Researchers say minimization of false positives necessary prior to clinical use
WEDNESDAY, Sept. 22, 2021 (HealthDay News) — Artificial intelligence (AI) may help diagnose lung cancer a year earlier than current practice, according to a study presented at the European Respiratory Society International Congress 2021, held virtually from Sept. 5 to 8.
Benoît Audelan, from the Université Côte d’Azur in France, and colleagues trained an AI program using a set of computed tomography scans from 888 patients that had already been examined by radiologists. The AI technology was then tested on 1,179 patients participating in a lung screening trial (177 diagnosed with lung cancer via a biopsy).
The researchers found that the system detected 75 percent of all annotated nodules, including 68 percent of the 2,352 benign nodules, and resulted in 12 extra candidate nodules per scan on average.

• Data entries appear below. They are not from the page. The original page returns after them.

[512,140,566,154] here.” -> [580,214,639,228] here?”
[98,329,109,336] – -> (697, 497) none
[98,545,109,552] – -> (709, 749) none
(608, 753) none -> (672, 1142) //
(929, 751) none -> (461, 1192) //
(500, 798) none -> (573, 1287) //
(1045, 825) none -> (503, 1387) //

The system detected 172 regions of interest (from 177 malignant nodules) within 3 cm of their ground truth location, yielding a sensitivity of 97 percent. The five undetected lesions were next to the mediastinum. Examining scans one year prior to diagnosis, the algorithm detected 152 malignant nodules among the 157 visible nodules.

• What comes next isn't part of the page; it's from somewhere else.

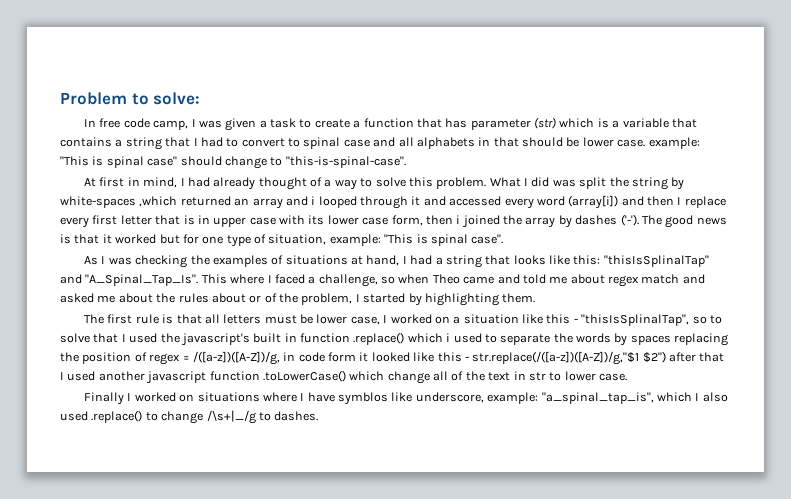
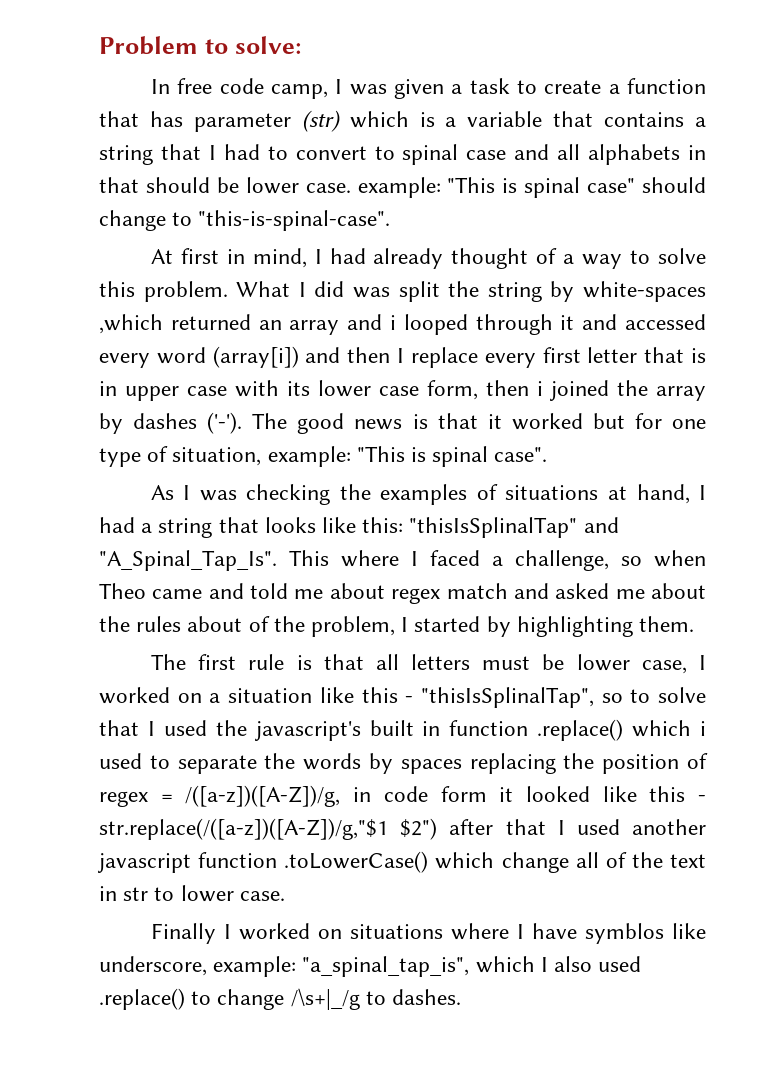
[249,295,262,303] or -> (243, 624) none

“This work is promising because it shows that AI could help us to review lots of scans quickly and even pick up signs of cancer at an earlier stage,” Joanna Chorostowska-Wynimko, M.D., Ph.D., secretary general of the European Respiratory Society, said in a statement. “However, before this program can be used, researchers will need to make it better at distinguishing between lung tissue that is abnormal but benign and tissue that is probably cancer.”